Oakland's Tyson Ross (2-2), who moved into the rotation last month when Dallas Braden went on the disabled list, went six innings and gave up two runs on six hits, with three walks and four strikeouts. He has not allowed a home run in 28 2-3 innings.
Brian Fuentes pitched a 1-2-3 ninth for his ninth save in 11 opportunities.
"I'll take 6-3 all the time," said Yost. "The 6-3 is OK. But we played good baseball the entire homestand. That's what I'm looking for, consistency in our baseball team every single day, going out and playing good baseball. You're not going to win them all but if you're playing good baseball you're going to win more than you lose, and that's the key."
Nevertheless, third baseman Wilson Betemit's throwing error let Coco Crisp reach base to start the game, and Daric Barton followed with a double. Jackson's RBI single made it 1-0 and then Josh Willingham brought Barton home with a fielder's choice grounder.
Kouzmanoff's home run off the winless Francis with two outs in the sixth put the A's on top 3-0. Suzuki added a solo shot in the ninth off Louis Coleman.
Francis (0-4) was charged with three runs on eight hits in 6 1-3 innings. He walked one and struck out one.
Ross took a 3-0 shutout into the sixth but got in trouble with a throwing error when he tried to scoop Melky Cabrera's infield single to first.
Cabrera wound up on second and scored on Hosmer's two-out double, the rookie first baseman's first major league RBI. Betemit walked and then, in a bang-bang play, Hosmer raced home on a single by Mitch Maier and scored a split-second before Betemit was tagged out at second on a strong throw from right fielder David DeJesus.

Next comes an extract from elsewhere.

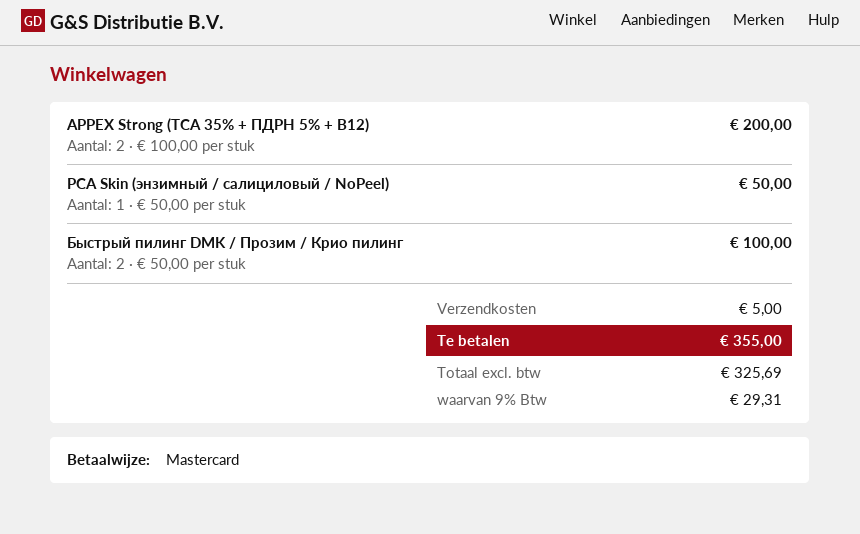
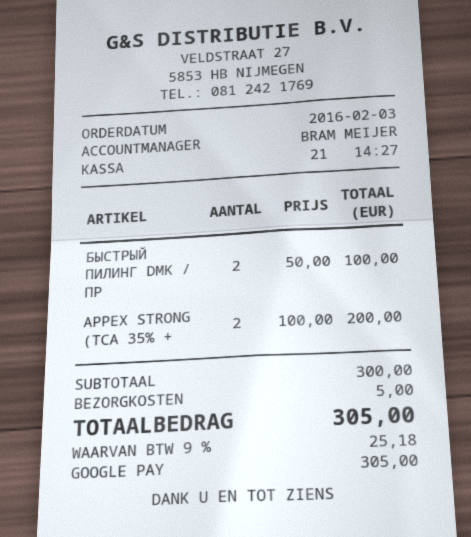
payment method: Mastercard -> Google Pay
PCA Skin (энзимный / салициловый / NoPeel): 1 x 50.00 = 50.00 -> none
tax: 9% = 29.31 -> 9% = 25.18
total: 355.00 -> 305.00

Reliever Blake Wood gave up a single to Mark Ellis and walked Cliff Pennington before Tim Collins came out of the bullpen and gave up an RBI single to Crisp with his first pitch in the eighth, making it 4-2.
NOTES: This was the 43rd anniversary of Catfish Hunter's perfect game for Oakland. Only 6,298 fans were on hand to see Hunter beat the Twins 4-0 with the AL's first perfect game in 46 years. ... Braden, on the DL with a sore left shoulder, is scheduled to meet with specialists in Florida and New York this week. ... After committing 27 errors in their first 29 games, A's were errorless in five straight until Ross' bad scoop in the sixth. ... Ross has not allowed a home run since June 20, 2010. ... KC DH Billy Butler got his first day off of the season.